The Northern Ireland settlement required suspension of disbelief in sovereignty claims. It encouraged the expression of different national identities and communities (demos) and recognized the legitimacy of different constitutional aspirations (telos).
In Scotland, European ideas met with longer-standing scepticism about the relevance of English sovereignty doctrines and constitutional history to Scotland. This is not to say that there is a single, alternative view of sovereignty within Scotland, merely that the issue has never been resolved.
The referendum result, with narrow majorities for Leave in England and Wales, and larger majorities for Remain in Scotland and Northern Ireland, exposed the idea of ‘the British people’ (a single demos) having voted to take back control. It was only to be expected that it provoked centrifugal forces in Scotland, Northern Ireland and even in Wales.
EU membership provided an internal market regime for the United Kingdom, allowing the domestic devolution settlement to be more extensive than might otherwise have been possible, or was envisaged in the failed devolution proposals of the 1970s.
If Brexit was about restoring the power of a unitary Parliament ruling a unitary people, it is not surprising that it has entailed recentralisation within the United Kingdom itself. Early proposals (in the EU Withdrawal Bill) to take back all EU competences to Westminster, even in devolved fields, were reined in after opposition, but the power is still there.

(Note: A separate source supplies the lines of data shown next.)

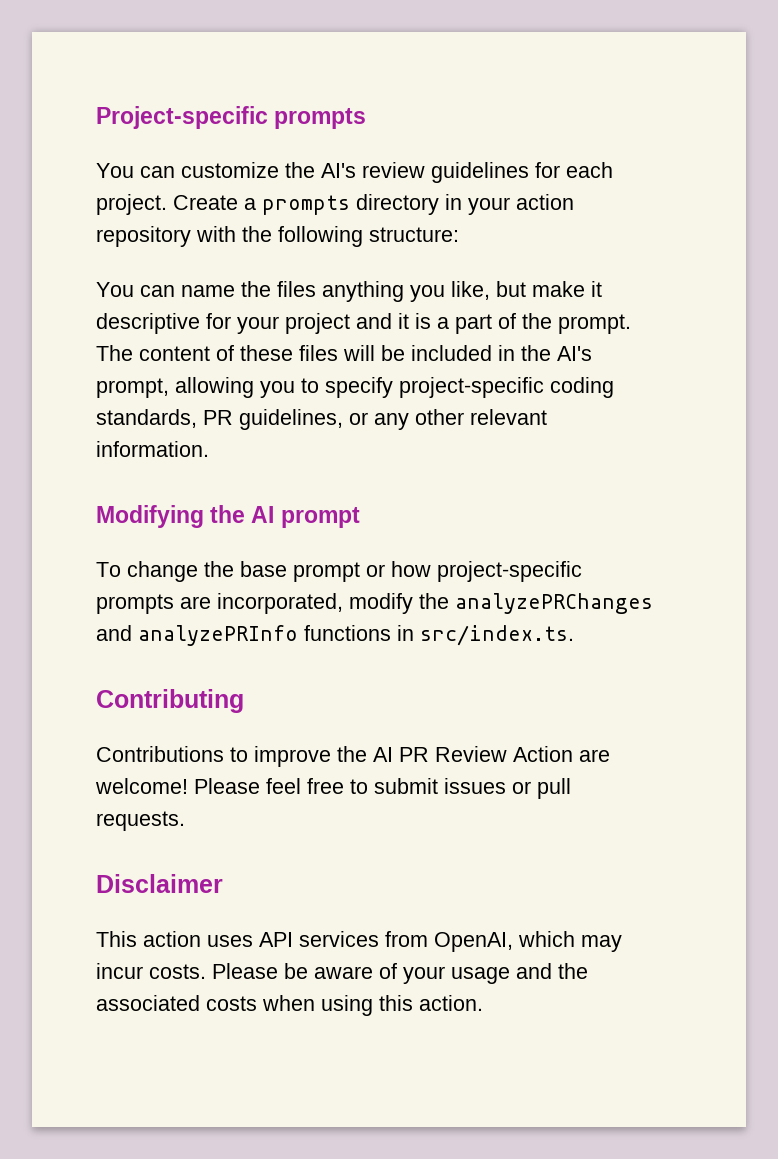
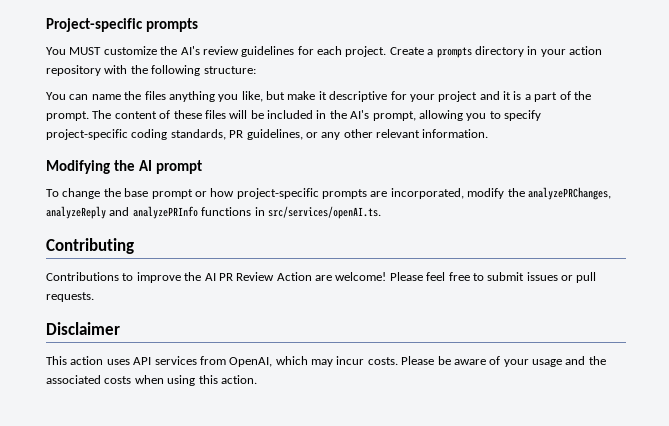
- You can customize the AI's review guidelines for each project.
+ You MUST customize the AI's review guidelines for each project.
- To change the base prompt or how project-specific prompts are incorporated, modify the analyzePRChanges and analyzePRInfo functions in src/index.ts.
+ To change the base prompt or how project-specific prompts are incorporated, modify the analyzePRChanges, analyzeReply and analyzePRInfo functions in src/services/openAI.ts.

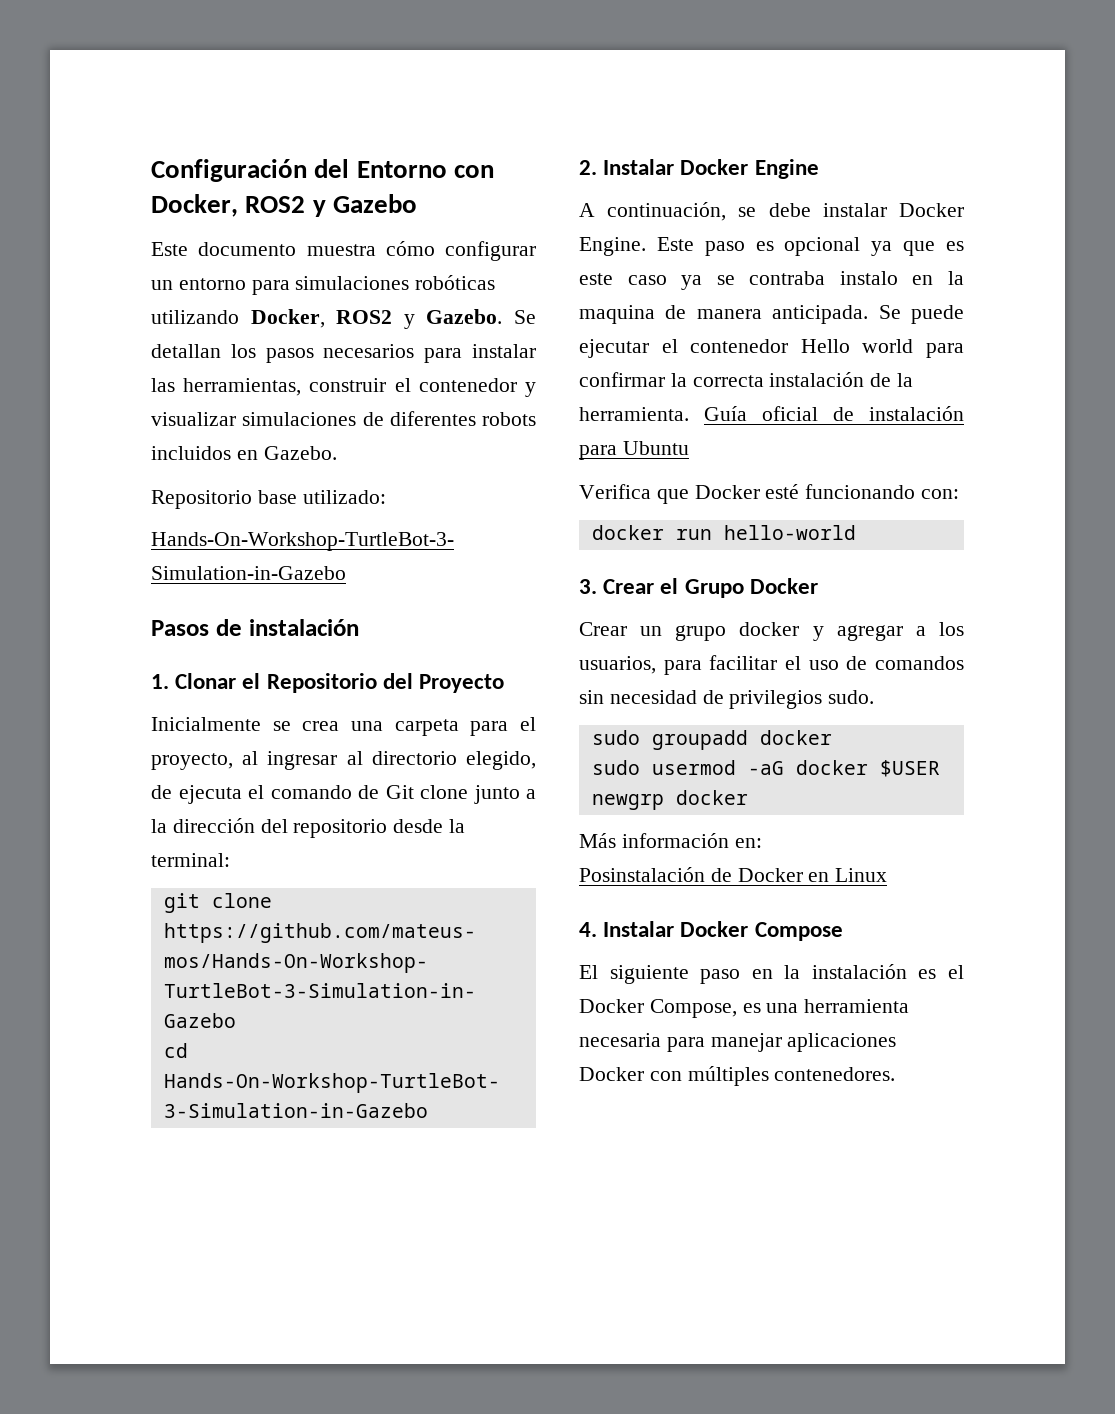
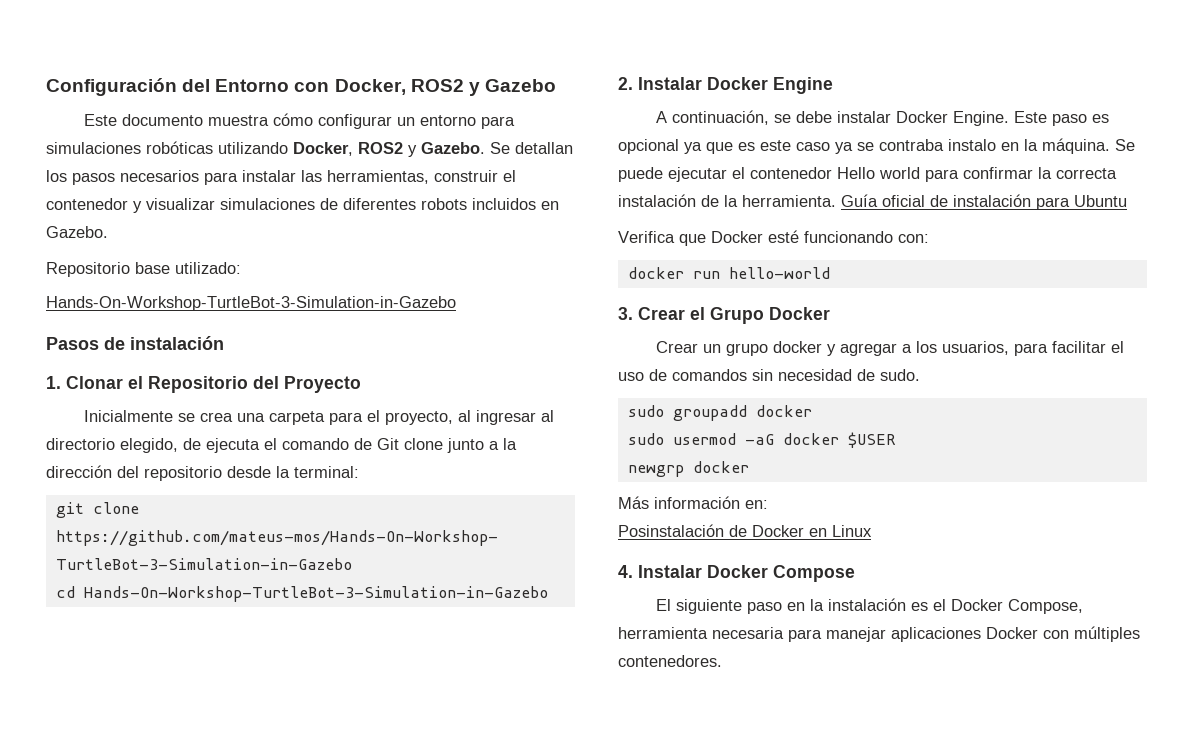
- Este paso es opcional ya que es este caso ya se contraba instalo en la maquina de manera anticipada.
+ Este paso es opcional ya que es este caso ya se contraba instalo en la máquina.
- Crear un grupo docker y agregar a los usuarios, para facilitar el uso de comandos sin necesidad de privilegios sudo.
+ Crear un grupo docker y agregar a los usuarios, para facilitar el uso de comandos sin necesidad de sudo.
- El siguiente paso en la instalación es el Docker Compose, es una herramienta necesaria para manejar aplicaciones Docker con múltiples contenedores.
+ El siguiente paso en la instalación es el Docker Compose, herramienta necesaria para manejar aplicaciones Docker con múltiples contenedores.

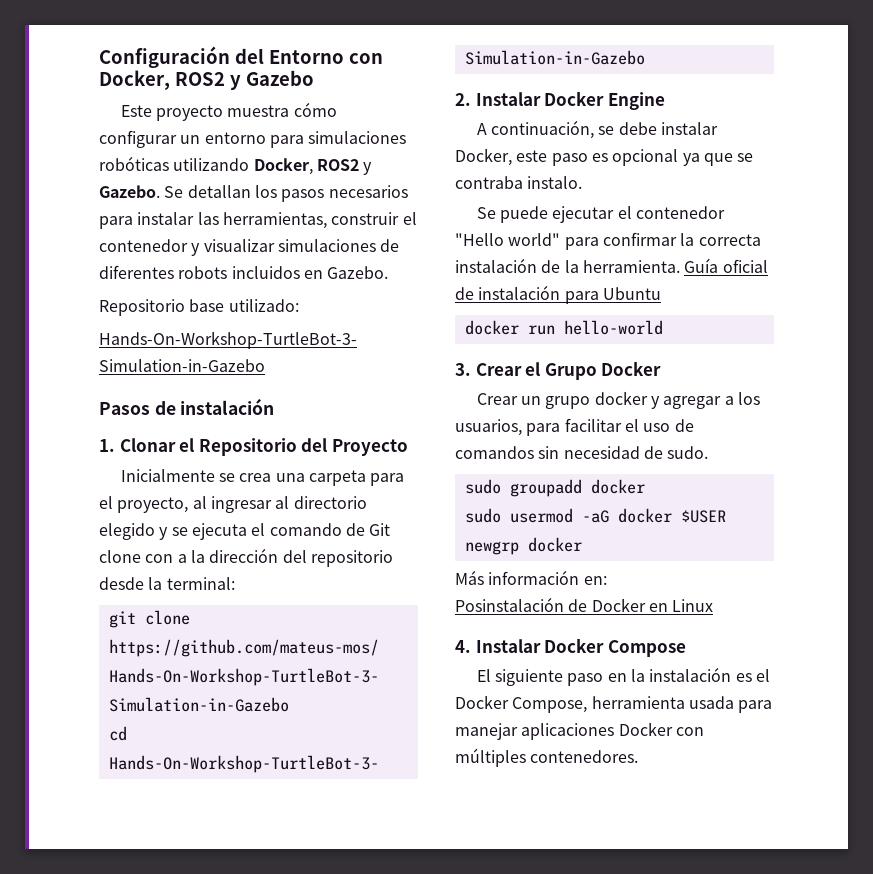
- Este documento muestra cómo configurar un entorno para simulaciones robóticas utilizando Docker, ROS2 y Gazebo.
+ Este proyecto muestra cómo configurar un entorno para simulaciones robóticas utilizando Docker, ROS2 y Gazebo.
- Inicialmente se crea una carpeta para el proyecto, al ingresar al directorio elegido, de ejecuta el comando de Git clone junto a la dirección del repositorio desde la terminal:
+ Inicialmente se crea una carpeta para el proyecto, al ingresar al directorio elegido y se ejecuta el comando de Git clone con a la dirección del repositorio desde la terminal:
- A continuación, se debe instalar Docker Engine. Este paso es opcional ya que es este caso ya se contraba instalo en la máquina. Se puede ejecutar el contenedor Hello world para confirmar la correcta instalación de la herramienta.
+ A continuación, se debe instalar Docker, este paso es opcional ya que se contraba instalo.
+ Se puede ejecutar el contenedor "Hello world" para confirmar la correcta instalación de la herramienta.
- Verifica que Docker esté funcionando con:
- El siguiente paso en la instalación es el Docker Compose, herramienta necesaria para manejar aplicaciones Docker con múltiples contenedores.
+ El siguiente paso en la instalación es el Docker Compose, herramienta usada para manejar aplicaciones Docker con múltiples contenedores.

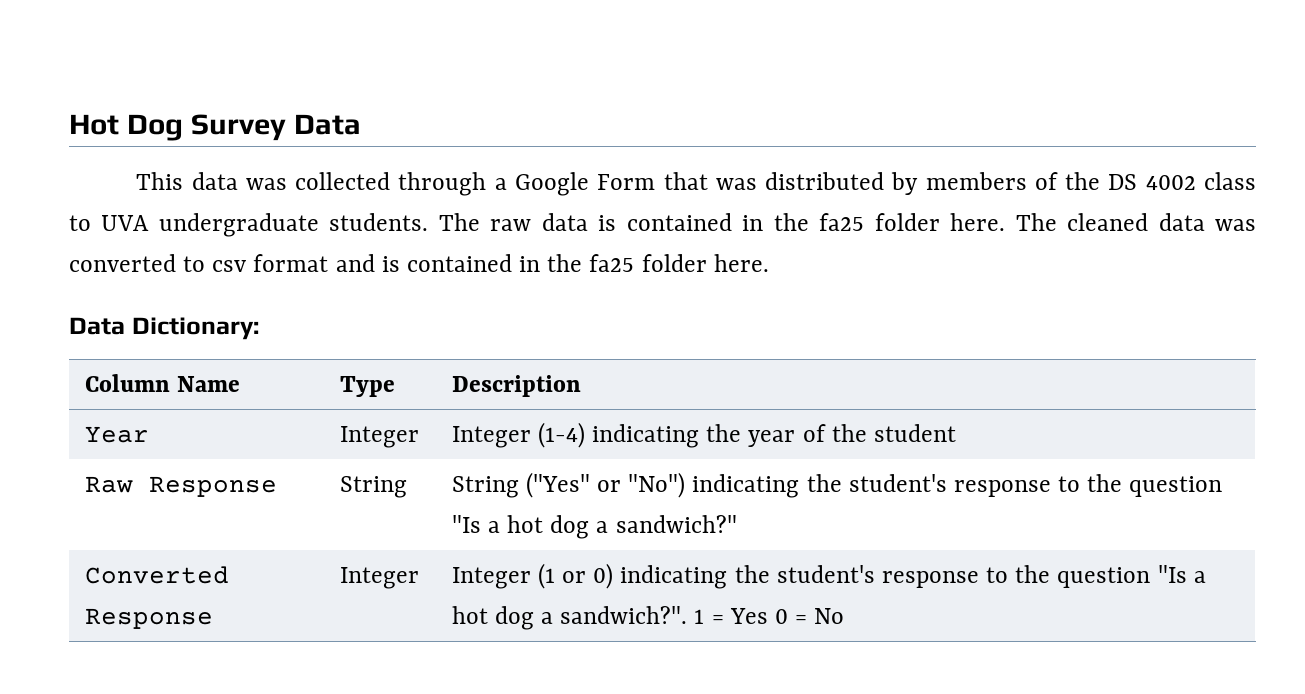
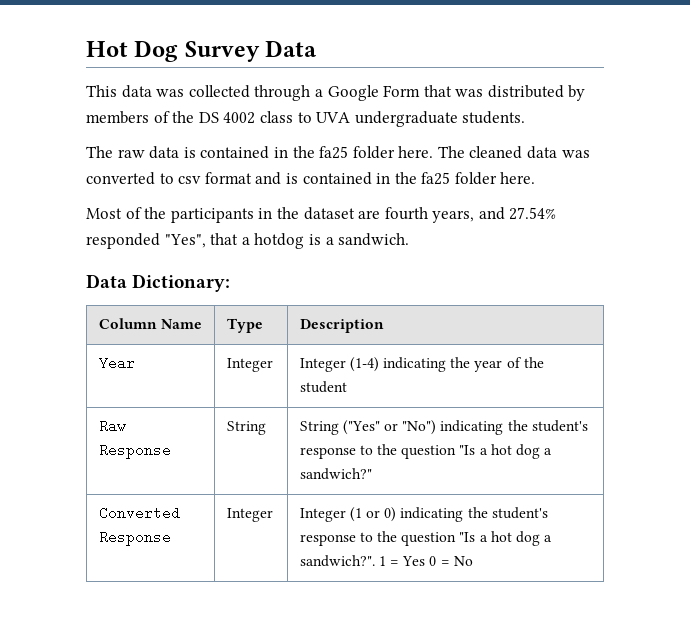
- This data was collected through a Google Form that was distributed by members of the DS 4002 class to UVA undergraduate students. The raw data is contained in the fa25 folder here.
+ This data was collected through a Google Form that was distributed by members of the DS 4002 class to UVA undergraduate students.
+ The raw data is contained in the fa25 folder here.
+ Most of the participants in the dataset are fourth years, and 27.54% responded "Yes", that a hotdog is a sandwich.

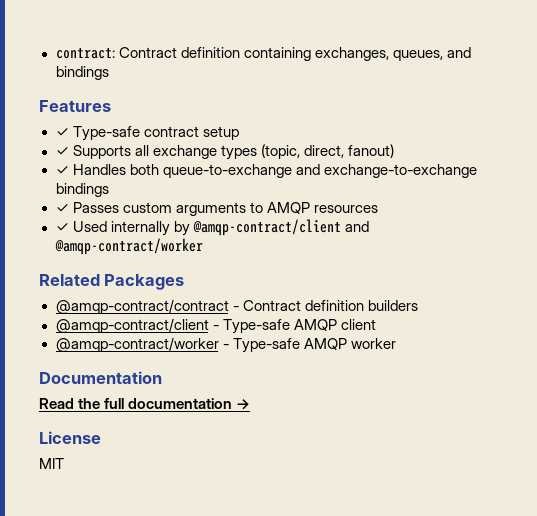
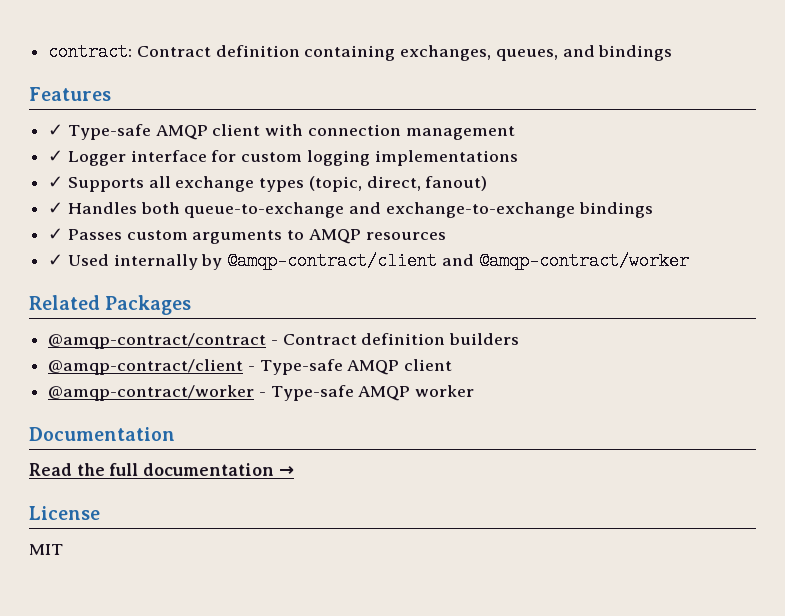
- ✓ Type-safe contract setup
+ ✓ Type-safe AMQP client with connection management
+ ✓ Logger interface for custom logging implementations

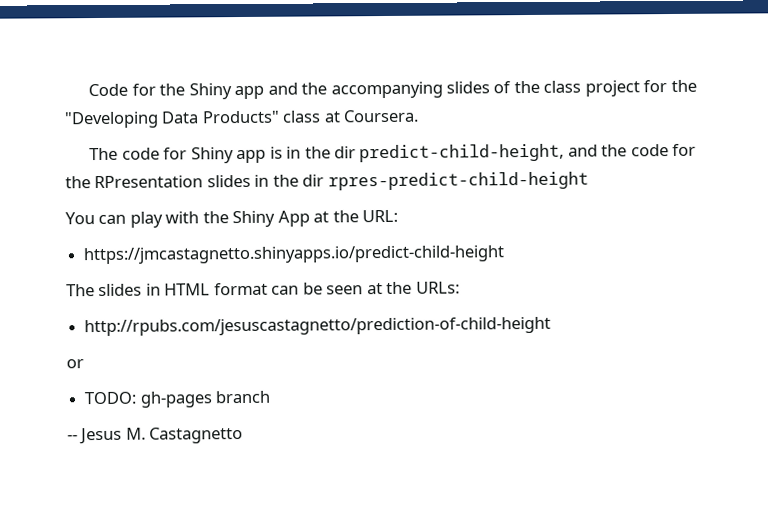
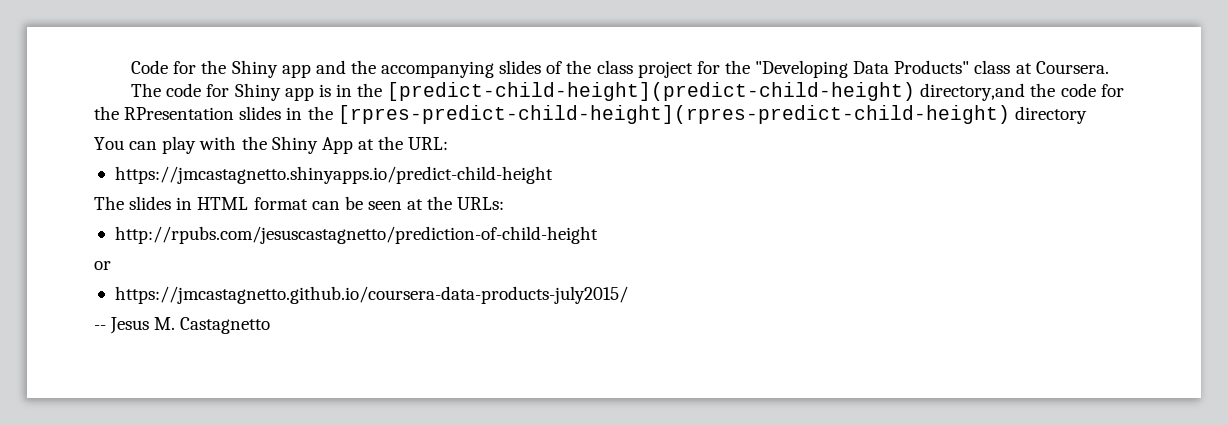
- The code for Shiny app is in the dir predict-child-height, and the code for the RPresentation slides in the dir rpres-predict-child-height
+ The code for Shiny app is in the [predict-child-height](predict-child-height) directory,and the code for the RPresentation slides in the [rpres-predict-child-height](rpres-predict-child-height) directory
- TODO: gh-pages branch
+ https://jmcastagnetto.github.io/coursera-data-products-july2015/

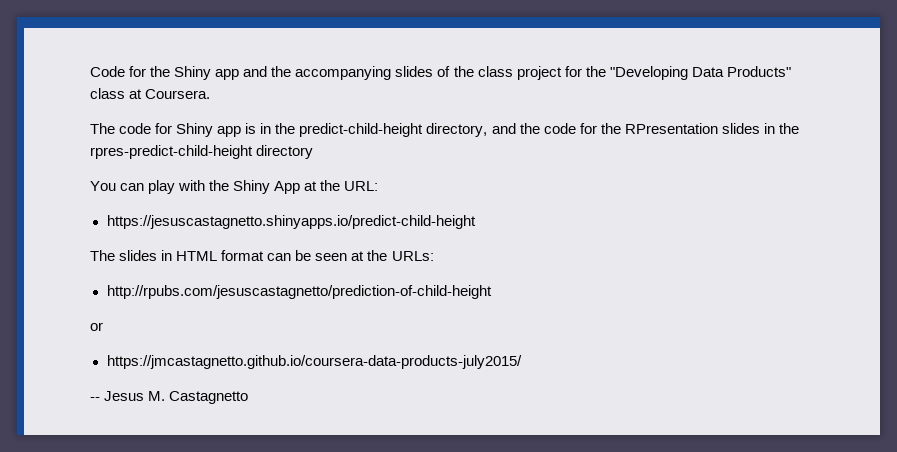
- The code for Shiny app is in the [predict-child-height](predict-child-height) directory,and the code for the RPresentation slides in the [rpres-predict-child-height](rpres-predict-child-height) directory
+ The code for Shiny app is in the predict-child-height directory, and the code for the RPresentation slides in the rpres-predict-child-height directory
- https://jmcastagnetto.shinyapps.io/predict-child-height
+ https://jesuscastagnetto.shinyapps.io/predict-child-height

The UK Internal Market Act replaces the EU internal market with a domestic regime. While EU internal market rules are negotiated intergovernmentally, the UK rules will be determined by the UK Government.
There is a provision for getting consent from the devolved territories but measures will go ahead whether or not consent is given. There are no safeguards for subsidiarity (measures being applied at the lowest level possible) or proportionality (measures being no more detailed than necessary).
The next target for Euroscepticism may well be the Human Rights Act, which incorporates the European Convention on Human Rights (of the Council of Europe) into UK law. Separately, the Convention applies to devolved law in Scotland, Wales and Northern Ireland under the devolution statutes.
In England and in relation to reserved matters elsewhere, courts can only draw attention to breaches of the Convention, allowing Parliament to provide a remedy. In matters devolved to Scotland, Wales and Northern Ireland, the courts can strike down laws.
While the Convention has aroused opposition in England because it allows ‘foreign judges’ a say in domestic law, it is broadly accepted in the devolved territories. Opponents of the Human Rights Act have proposed to domesticate the law through a British Bill of Rights.
Unlike the European Convention, this would tie rights to a specific nationality, which is not shared by substantial sections of the population in Scotland and Northern Ireland. Yet the drafters of successive proposals for a British Bill of Rights have been surprised to learn of this, or of the distinct legal systems of the non-English territories.
Brexit was presented as an act of restoration, giving back to the unitary Parliament and nation the powers they had lost to Europe. It is looking increasingly like an act of creation, seeking to bring into being a nation that never really existed in the form imagined.
In a revealing passage, the UK Government’s internal market white paper describes the UK as a ‘unitary state’. We may not have an adequate vocabulary to describe the complex, plurinational union, but unitary state certainly does not capture political reality.
By Michael Keating, Chair in Scottish Politics at the University of Aberdeen.